--- Source data Enclosed Below ---

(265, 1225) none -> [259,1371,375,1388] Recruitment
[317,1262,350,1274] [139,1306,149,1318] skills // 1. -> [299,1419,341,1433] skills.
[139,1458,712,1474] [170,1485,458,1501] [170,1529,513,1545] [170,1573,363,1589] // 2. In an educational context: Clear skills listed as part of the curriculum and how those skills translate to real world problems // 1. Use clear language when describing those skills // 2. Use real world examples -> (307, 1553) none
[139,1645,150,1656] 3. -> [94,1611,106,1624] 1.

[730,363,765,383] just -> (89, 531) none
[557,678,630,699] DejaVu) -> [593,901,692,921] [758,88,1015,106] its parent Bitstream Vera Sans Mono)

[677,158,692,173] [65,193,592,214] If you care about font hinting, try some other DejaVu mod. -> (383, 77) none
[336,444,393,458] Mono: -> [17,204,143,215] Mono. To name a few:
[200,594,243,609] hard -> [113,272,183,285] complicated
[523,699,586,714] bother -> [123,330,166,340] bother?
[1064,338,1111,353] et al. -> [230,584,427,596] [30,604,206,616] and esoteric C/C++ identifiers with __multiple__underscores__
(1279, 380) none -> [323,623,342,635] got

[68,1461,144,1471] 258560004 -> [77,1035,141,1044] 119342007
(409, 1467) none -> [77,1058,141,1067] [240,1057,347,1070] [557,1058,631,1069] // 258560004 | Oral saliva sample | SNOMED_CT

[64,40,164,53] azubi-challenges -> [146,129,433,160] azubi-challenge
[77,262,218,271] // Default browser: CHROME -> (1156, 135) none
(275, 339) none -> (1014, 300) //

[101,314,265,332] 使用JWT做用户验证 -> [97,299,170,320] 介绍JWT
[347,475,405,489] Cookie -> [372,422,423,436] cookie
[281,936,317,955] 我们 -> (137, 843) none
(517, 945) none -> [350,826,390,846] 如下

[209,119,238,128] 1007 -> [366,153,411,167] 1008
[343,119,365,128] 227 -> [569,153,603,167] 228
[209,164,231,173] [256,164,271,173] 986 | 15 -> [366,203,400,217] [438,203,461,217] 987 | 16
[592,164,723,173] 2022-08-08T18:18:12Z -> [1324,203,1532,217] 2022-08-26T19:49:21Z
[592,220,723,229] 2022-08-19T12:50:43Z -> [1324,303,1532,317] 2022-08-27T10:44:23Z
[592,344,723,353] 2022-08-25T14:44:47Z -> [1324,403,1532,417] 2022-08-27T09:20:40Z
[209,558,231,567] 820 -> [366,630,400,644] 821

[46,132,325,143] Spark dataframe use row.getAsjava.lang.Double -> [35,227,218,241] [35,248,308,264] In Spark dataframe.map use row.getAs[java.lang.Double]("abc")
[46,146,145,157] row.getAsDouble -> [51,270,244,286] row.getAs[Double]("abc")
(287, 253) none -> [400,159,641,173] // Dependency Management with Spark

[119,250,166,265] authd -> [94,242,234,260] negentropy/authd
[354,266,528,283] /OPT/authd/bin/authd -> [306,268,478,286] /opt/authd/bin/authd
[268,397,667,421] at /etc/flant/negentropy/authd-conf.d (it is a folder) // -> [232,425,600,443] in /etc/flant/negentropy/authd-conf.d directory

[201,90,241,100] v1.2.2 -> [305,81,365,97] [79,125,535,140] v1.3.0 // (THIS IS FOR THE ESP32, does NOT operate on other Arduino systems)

--- End of Enclosed Source data ---

If a line above holds the string "Mono", return it as it stands.

Exercise response
[557,678,630,699] DejaVu) -> [593,901,692,921] [758,88,1015,106] its parent Bitstream Vera Sans Mono)
[336,444,393,458] Mono: -> [17,204,143,215] Mono. To name a few:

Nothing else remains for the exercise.